[Excerpted data]:
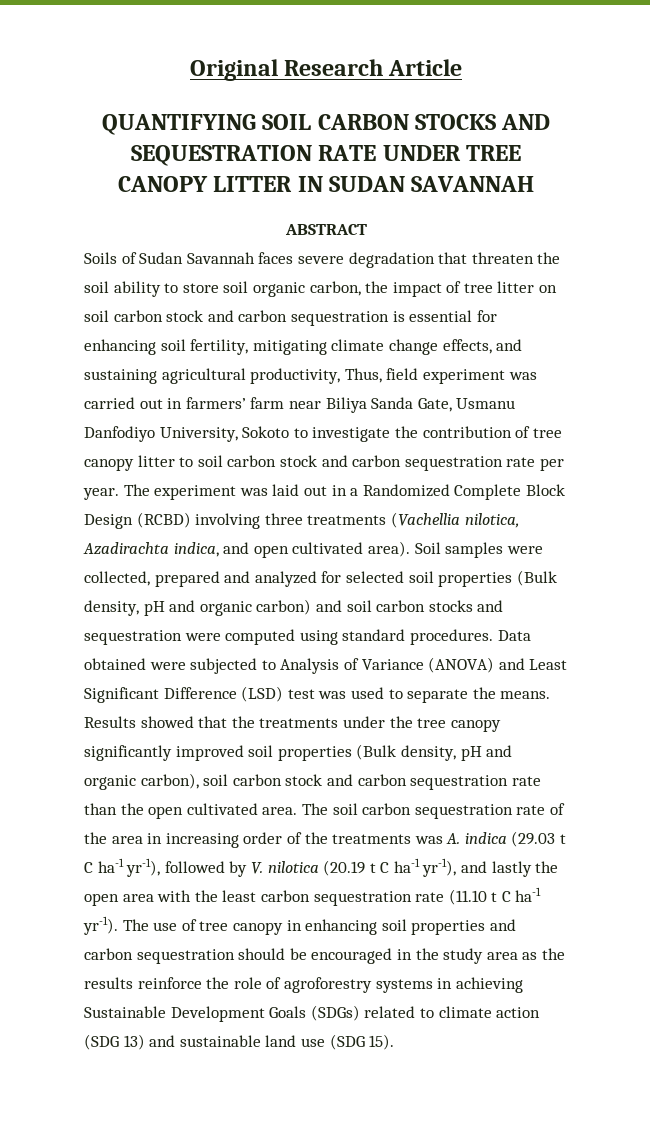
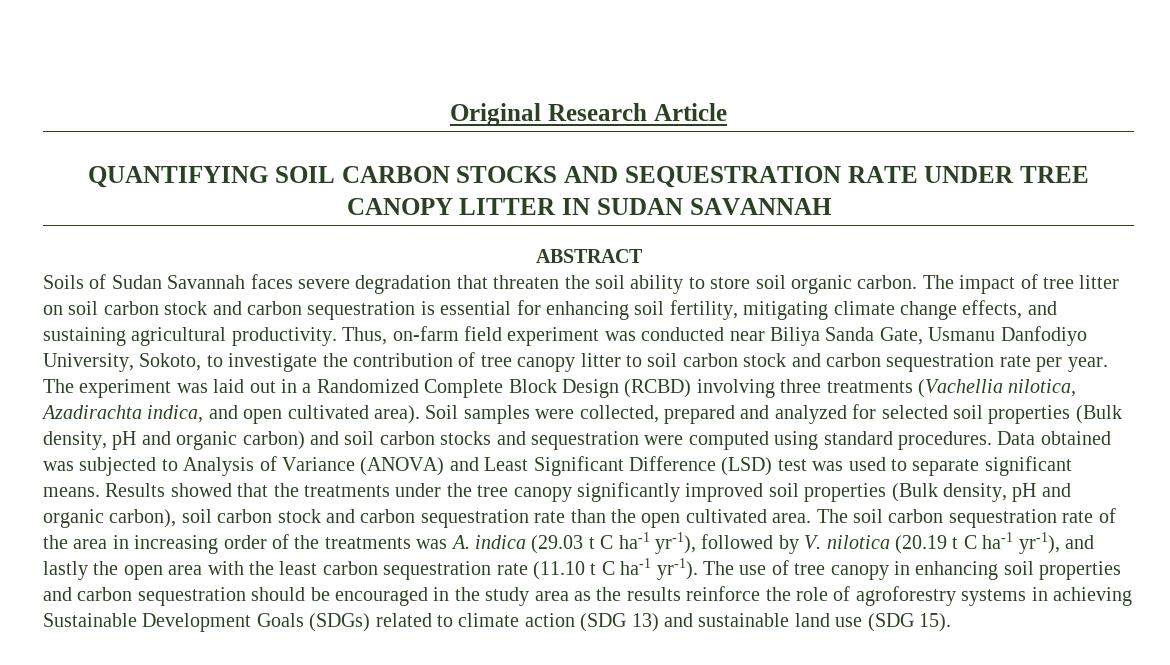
- Soils of Sudan Savannah faces severe degradation that threaten the soil ability to store soil organic carbon, the impact of tree litter on soil carbon stock and carbon sequestration is essential for enhancing soil fertility, mitigating climate change effects, and sustaining agricultural productivity, Thus, field experiment was carried out in farmers’ farm near Biliya Sanda Gate, Usmanu Danfodiyo University, Sokoto to investigate the contribution of tree canopy litter to soil carbon stock and carbon sequestration rate per year.
+ Soils of Sudan Savannah faces severe degradation that threaten the soil ability to store soil organic carbon. The impact of tree litter on soil carbon stock and carbon sequestration is essential for enhancing soil fertility, mitigating climate change effects, and sustaining agricultural productivity. Thus, on-farm field experiment was conducted near Biliya Sanda Gate, Usmanu Danfodiyo University, Sokoto, to investigate the contribution of tree canopy litter to soil carbon stock and carbon sequestration rate per year.
- Data obtained were subjected to Analysis of Variance (ANOVA) and Least Significant Difference (LSD) test was used to separate the means.
+ Data obtained was subjected to Analysis of Variance (ANOVA) and Least Significant Difference (LSD) test was used to separate significant means.

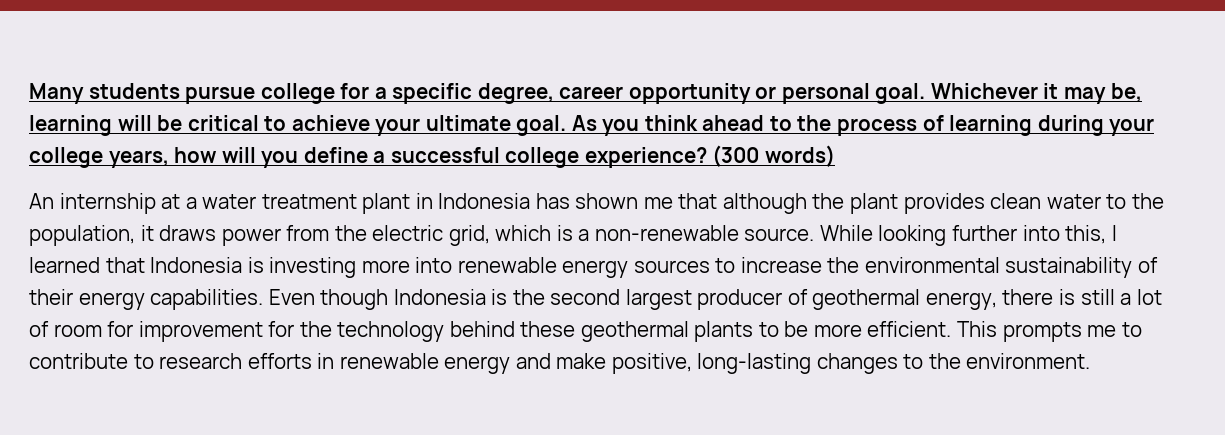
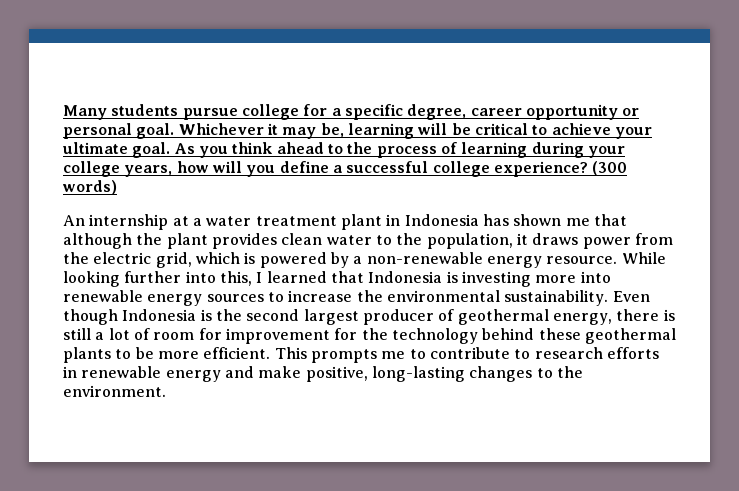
- An internship at a water treatment plant in Indonesia has shown me that although the plant provides clean water to the population, it draws power from the electric grid, which is a non-renewable source.
+ An internship at a water treatment plant in Indonesia has shown me that although the plant provides clean water to the population, it draws power from the electric grid, which is powered by a non-renewable energy resource.
- While looking further into this, I learned that Indonesia is investing more into renewable energy sources to increase the environmental sustainability of their energy capabilities.
+ While looking further into this, I learned that Indonesia is investing more into renewable energy sources to increase the environmental sustainability.

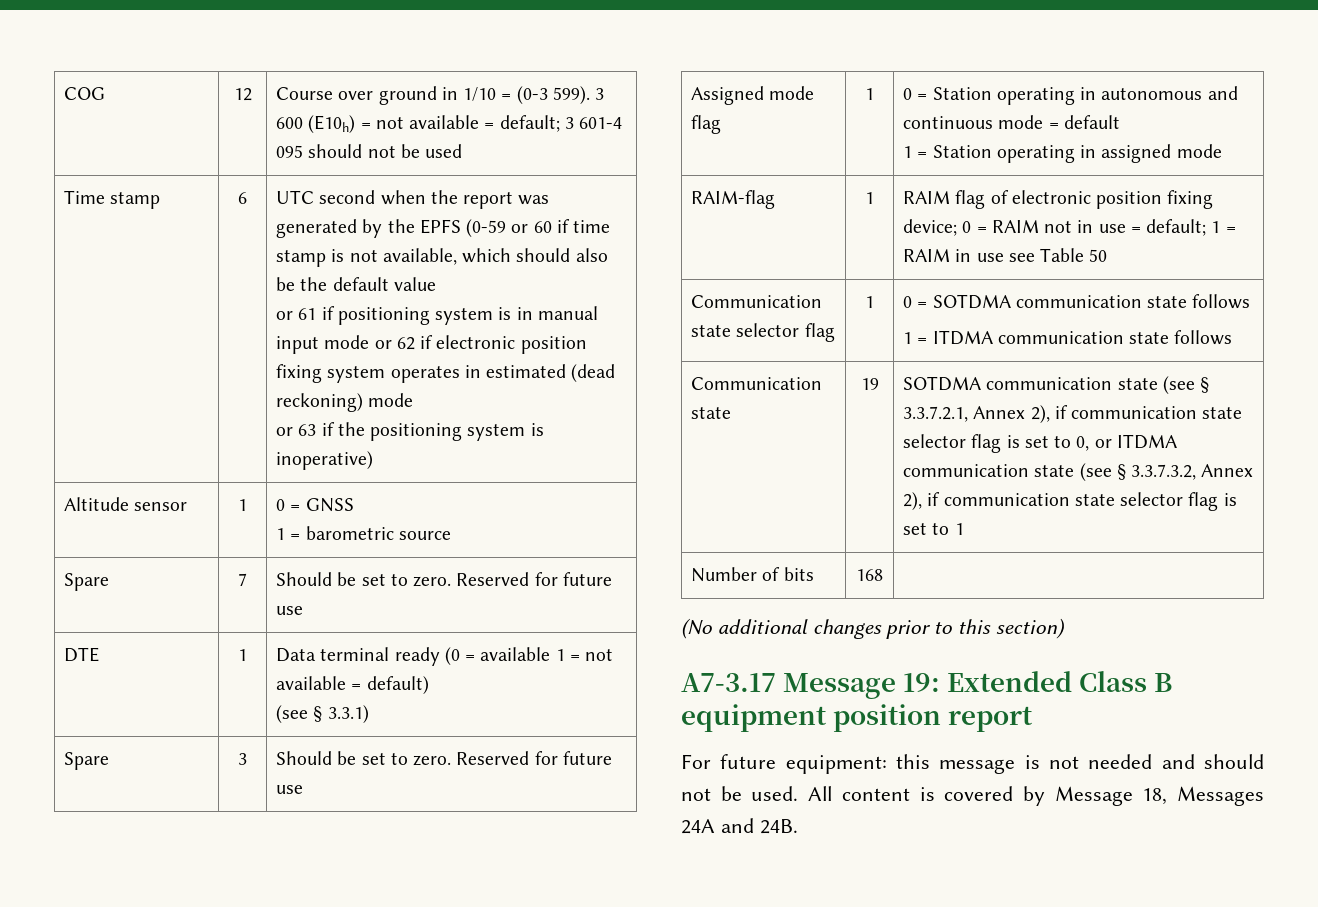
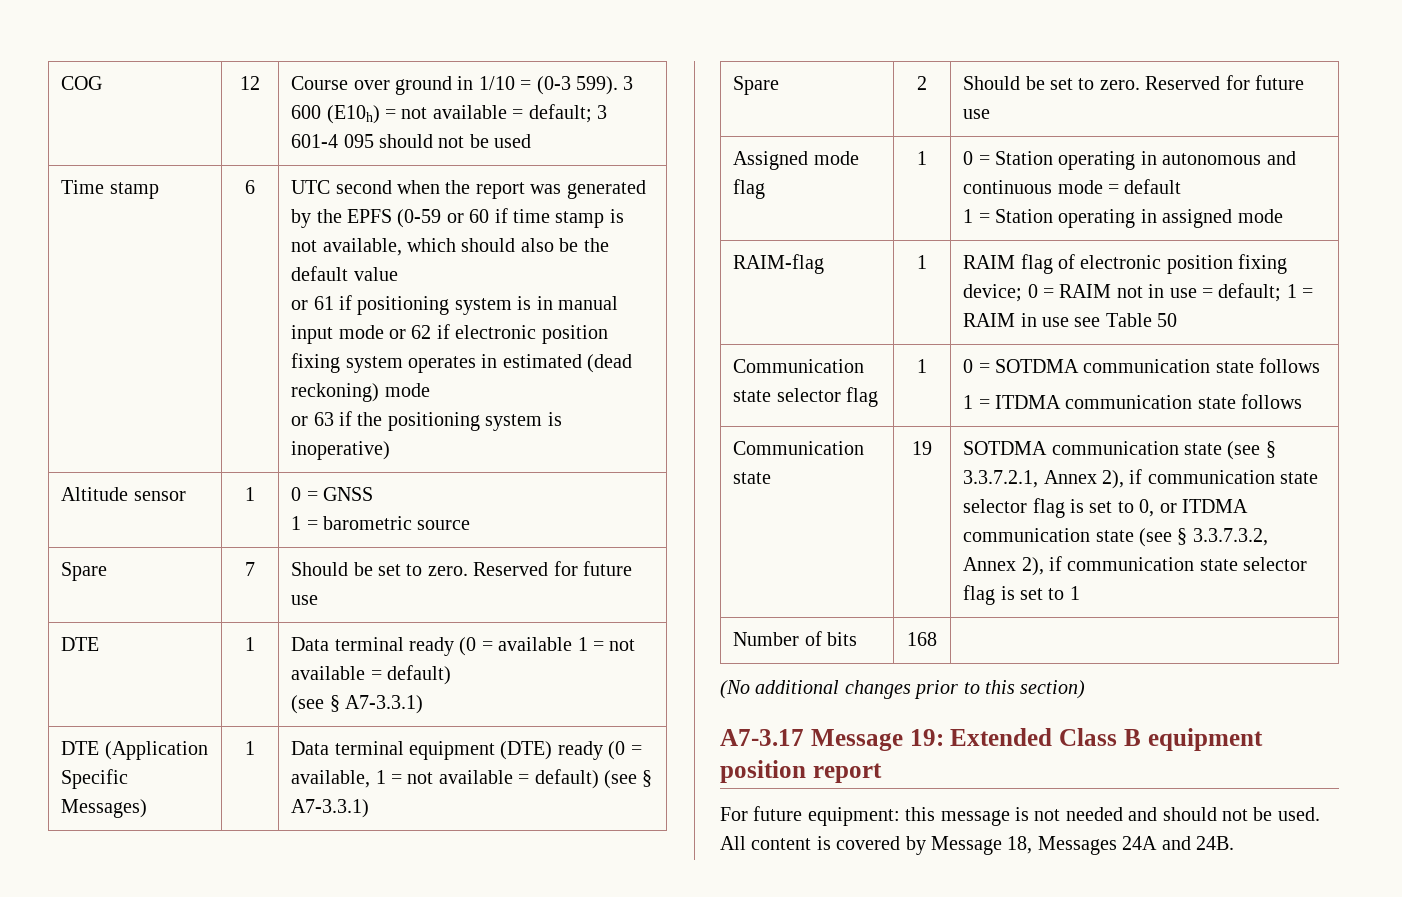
  DTE | 1 | Data terminal ready (0 = available 1 = not available = default)
- (see § 3.3.1)
- Spare | 3 | Should be set to zero. Reserved for future use
+ (see § A7-3.3.1)
+ DTE (Application Specific Messages) | 1 | Data terminal equipment (DTE) ready (0 = available, 1 = not available = default) (see § A7-3.3.1)
+ Spare | 2 | Should be set to zero. Reserved for future use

[Aim of the exercise]: Set out every record exactly, images excluded.

[Completed task]:
- Soils of Sudan Savannah faces severe degradation that threaten the soil ability to store soil organic carbon, the impact of tree litter on soil carbon stock and carbon sequestration is essential for enhancing soil fertility, mitigating climate change effects, and sustaining agricultural productivity, Thus, field experiment was carried out in farmers’ farm near Biliya Sanda Gate, Usmanu Danfodiyo University, Sokoto to investigate the contribution of tree canopy litter to soil carbon stock and carbon sequestration rate per year.
+ Soils of Sudan Savannah faces severe degradation that threaten the soil ability to store soil organic carbon. The impact of tree litter on soil carbon stock and carbon sequestration is essential for enhancing soil fertility, mitigating climate change effects, and sustaining agricultural productivity. Thus, on-farm field experiment was conducted near Biliya Sanda Gate, Usmanu Danfodiyo University, Sokoto, to investigate the contribution of tree canopy litter to soil carbon stock and carbon sequestration rate per year.
- Data obtained were subjected to Analysis of Variance (ANOVA) and Least Significant Difference (LSD) test was used to separate the means.
+ Data obtained was subjected to Analysis of Variance (ANOVA) and Least Significant Difference (LSD) test was used to separate significant means.

- An internship at a water treatment plant in Indonesia has shown me that although the plant provides clean water to the population, it draws power from the electric grid, which is a non-renewable source.
+ An internship at a water treatment plant in Indonesia has shown me that although the plant provides clean water to the population, it draws power from the electric grid, which is powered by a non-renewable energy resource.
- While looking further into this, I learned that Indonesia is investing more into renewable energy sources to increase the environmental sustainability of their energy capabilities.
+ While looking further into this, I learned that Indonesia is investing more into renewable energy sources to increase the environmental sustainability.

  DTE | 1 | Data terminal ready (0 = available 1 = not available = default)
- (see § 3.3.1)
- Spare | 3 | Should be set to zero. Reserved for future use
+ (see § A7-3.3.1)
+ DTE (Application Specific Messages) | 1 | Data terminal equipment (DTE) ready (0 = available, 1 = not available = default) (see § A7-3.3.1)
+ Spare | 2 | Should be set to zero. Reserved for future use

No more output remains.